◆ **Goal of the exercise**
Copy every entry exactly as it reads and exclude whatever pictures appear.

◆ **Excerpted data**
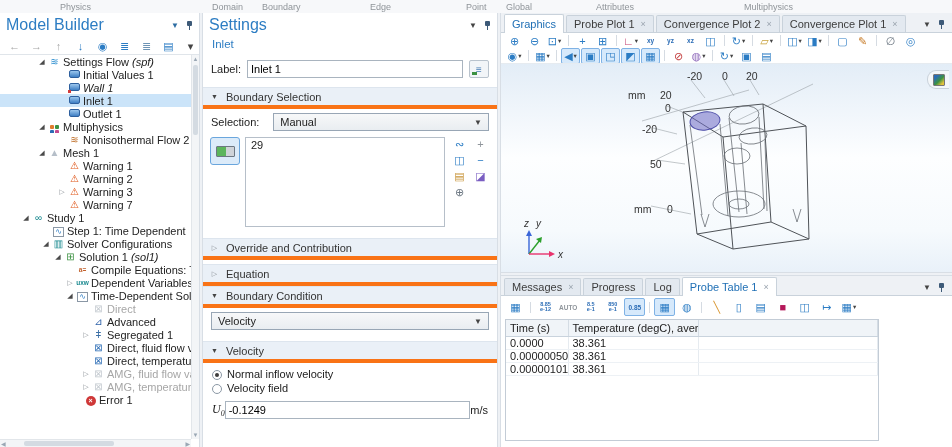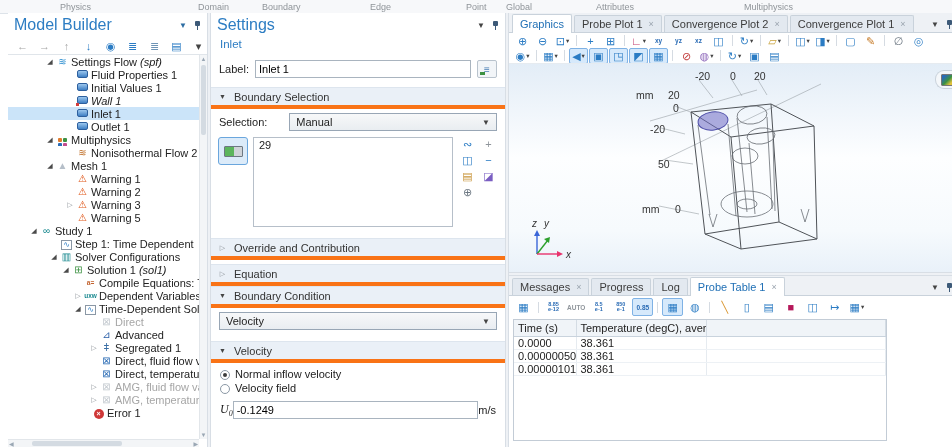--- a/index.html
+++ b/index.html
@@ -115,7 +115,7 @@
 <div id="app">
   <div class="ribbon" id="ribbon">
       <span style="left: 60px;">Physics</span>
-      <span style="left: 198px;">Domain</span>
+      <span style="left: 212px;">Domain</span>
       <span style="left: 262px;">Boundary</span>
       <span style="left: 370px;">Edge</span>
       <span style="left: 438px; margin-left: 28px;">Point</span>

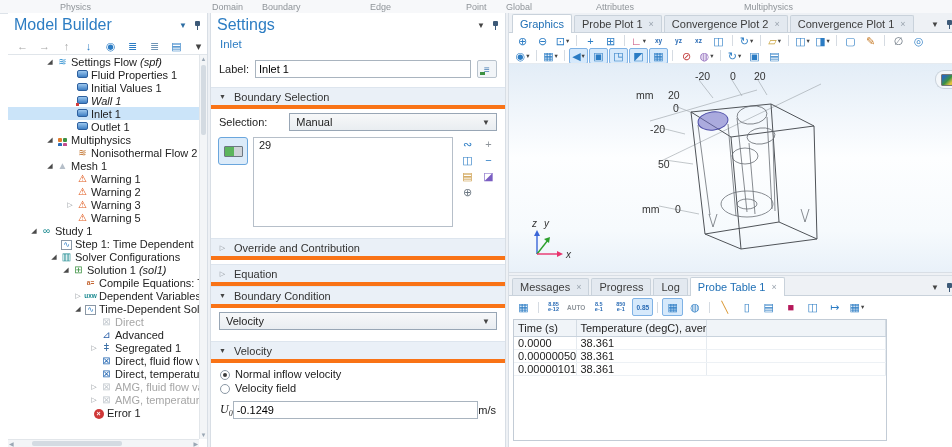--- a/index.html
+++ b/index.html
@@ -10,7 +10,7 @@
   .ribbon{position:absolute;top:0;left:0;width:952px;height:13px;background:#f7f8fa;border-bottom:1px solid #dde3e9;overflow:hidden}
   .ribbon span{position:absolute;top:2px;font-size:9px;color:#8f9499;white-space:nowrap}
 
-  .main{position:absolute;top:13px;left:8px;width:828px;height:434px;display:flex}
+  .main{position:absolute;top:13px;left:0;width:828px;height:434px;display:flex}
   .vsplit{width:4px;background:#eef1f5;border-left:1px solid #d8dee5;border-right:1px solid #d8dee5;box-sizing:border-box;flex:none}
   .hsplit{height:4px;background:#eef1f5;border-top:1px solid #d8dee5;border-bottom:1px solid #d8dee5;box-sizing:border-box;flex:none}
 

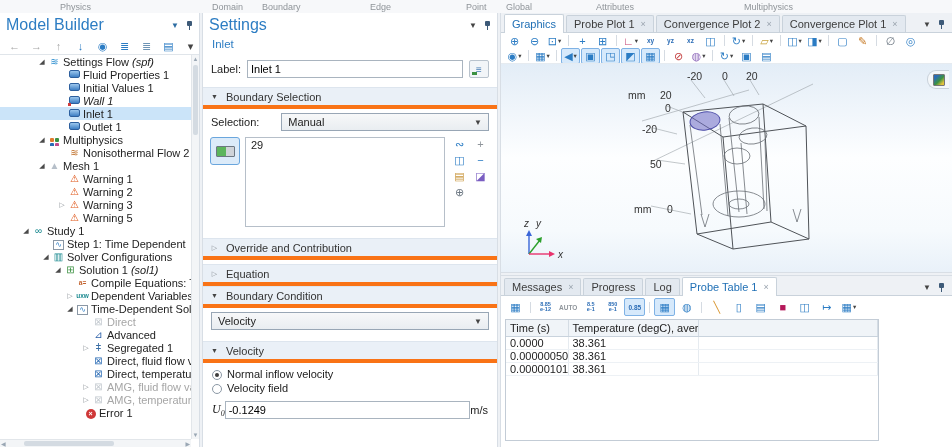--- a/index.html
+++ b/index.html
@@ -169,11 +169,6 @@
             <span class="ticon" style="color: rgb(46, 143, 208);">≋</span>
             <span class="tlabel">Settings Flow</span>
             <span class="tsfx">(spf)</span>
-          </div>
-          <div class="trow" style="padding-left: 56px;">
-            <span class="arrow"></span>
-            <span class="ticon"><span class="ic-feature"></span></span>
-            <span class="tlabel">Fluid Properties 1</span>
           </div>
           <div class="trow" style="padding-left: 56px;">
             <span class="arrow"></span>

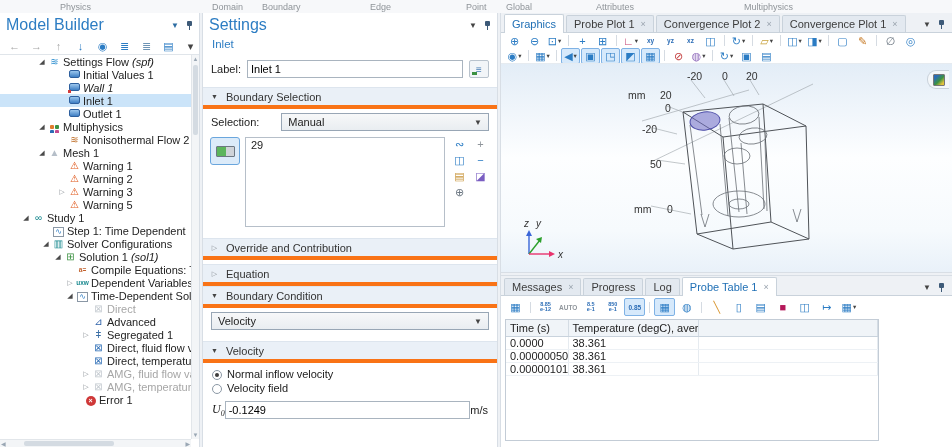--- a/index.html
+++ b/index.html
@@ -62,7 +62,7 @@
   .sarrow{width:9px;font-size:7px;color:#444;text-align:center}
   .sec.col .sarrow{color:#8a9096}
   .stitle{color:#333}
-  .srow{display:flex;align-items:center;gap:14px;padding:4px 8px}
+  .srow{display:flex;align-items:center;gap:6px;padding:4px 8px}
   .combo{flex:1;height:18px;border:1px solid #98a6b5;background:linear-gradient(#f7f8f9,#e9edf1);display:flex;align-items:center;padding:0 6px;box-sizing:border-box}
   .combo .carr{margin-left:auto;font-size:8px;color:#444}
   .selblock{display:flex;align-items:flex-start;gap:5px;padding:2px 6px 0 7px}

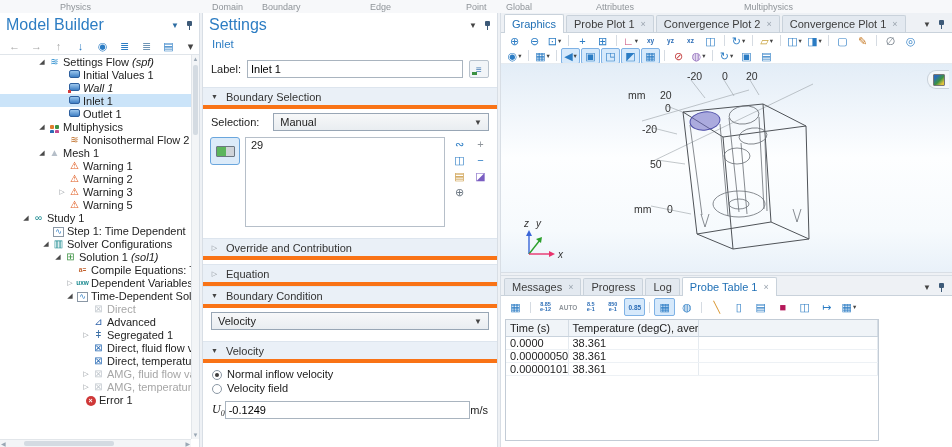--- a/index.html
+++ b/index.html
@@ -229,7 +229,7 @@
           <div class="trow" style="padding-left: 56px;">
             <span class="arrow"></span>
             <span class="ticon" style="color: rgb(224, 90, 30);">⚠</span>
-            <span class="tlabel">Warning 5</span>
+            <span class="tlabel">Warning 7</span>
           </div>
           <div class="trow" style="padding-left: 20px;">
             <span class="arrow">◢</span>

◆ **Result below**
--- a/index.html
+++ b/index.html
@@ -115,7 +115,7 @@
 <div id="app">
   <div class="ribbon" id="ribbon">
       <span style="left: 60px;">Physics</span>
-      <span style="left: 198px;">Domain</span>
+      <span style="left: 212px;">Domain</span>
       <span style="left: 262px;">Boundary</span>
       <span style="left: 370px;">Edge</span>
       <span style="left: 438px; margin-left: 28px;">Point</span>

--- a/index.html
+++ b/index.html
@@ -10,7 +10,7 @@
   .ribbon{position:absolute;top:0;left:0;width:952px;height:13px;background:#f7f8fa;border-bottom:1px solid #dde3e9;overflow:hidden}
   .ribbon span{position:absolute;top:2px;font-size:9px;color:#8f9499;white-space:nowrap}
 
-  .main{position:absolute;top:13px;left:8px;width:828px;height:434px;display:flex}
+  .main{position:absolute;top:13px;left:0;width:828px;height:434px;display:flex}
   .vsplit{width:4px;background:#eef1f5;border-left:1px solid #d8dee5;border-right:1px solid #d8dee5;box-sizing:border-box;flex:none}
   .hsplit{height:4px;background:#eef1f5;border-top:1px solid #d8dee5;border-bottom:1px solid #d8dee5;box-sizing:border-box;flex:none}
 

--- a/index.html
+++ b/index.html
@@ -169,11 +169,6 @@
             <span class="ticon" style="color: rgb(46, 143, 208);">≋</span>
             <span class="tlabel">Settings Flow</span>
             <span class="tsfx">(spf)</span>
-          </div>
-          <div class="trow" style="padding-left: 56px;">
-            <span class="arrow"></span>
-            <span class="ticon"><span class="ic-feature"></span></span>
-            <span class="tlabel">Fluid Properties 1</span>
           </div>
           <div class="trow" style="padding-left: 56px;">
             <span class="arrow"></span>

--- a/index.html
+++ b/index.html
@@ -62,7 +62,7 @@
   .sarrow{width:9px;font-size:7px;color:#444;text-align:center}
   .sec.col .sarrow{color:#8a9096}
   .stitle{color:#333}
-  .srow{display:flex;align-items:center;gap:14px;padding:4px 8px}
+  .srow{display:flex;align-items:center;gap:6px;padding:4px 8px}
   .combo{flex:1;height:18px;border:1px solid #98a6b5;background:linear-gradient(#f7f8f9,#e9edf1);display:flex;align-items:center;padding:0 6px;box-sizing:border-box}
   .combo .carr{margin-left:auto;font-size:8px;color:#444}
   .selblock{display:flex;align-items:flex-start;gap:5px;padding:2px 6px 0 7px}

--- a/index.html
+++ b/index.html
@@ -229,7 +229,7 @@
           <div class="trow" style="padding-left: 56px;">
             <span class="arrow"></span>
             <span class="ticon" style="color: rgb(224, 90, 30);">⚠</span>
-            <span class="tlabel">Warning 5</span>
+            <span class="tlabel">Warning 7</span>
           </div>
           <div class="trow" style="padding-left: 20px;">
             <span class="arrow">◢</span>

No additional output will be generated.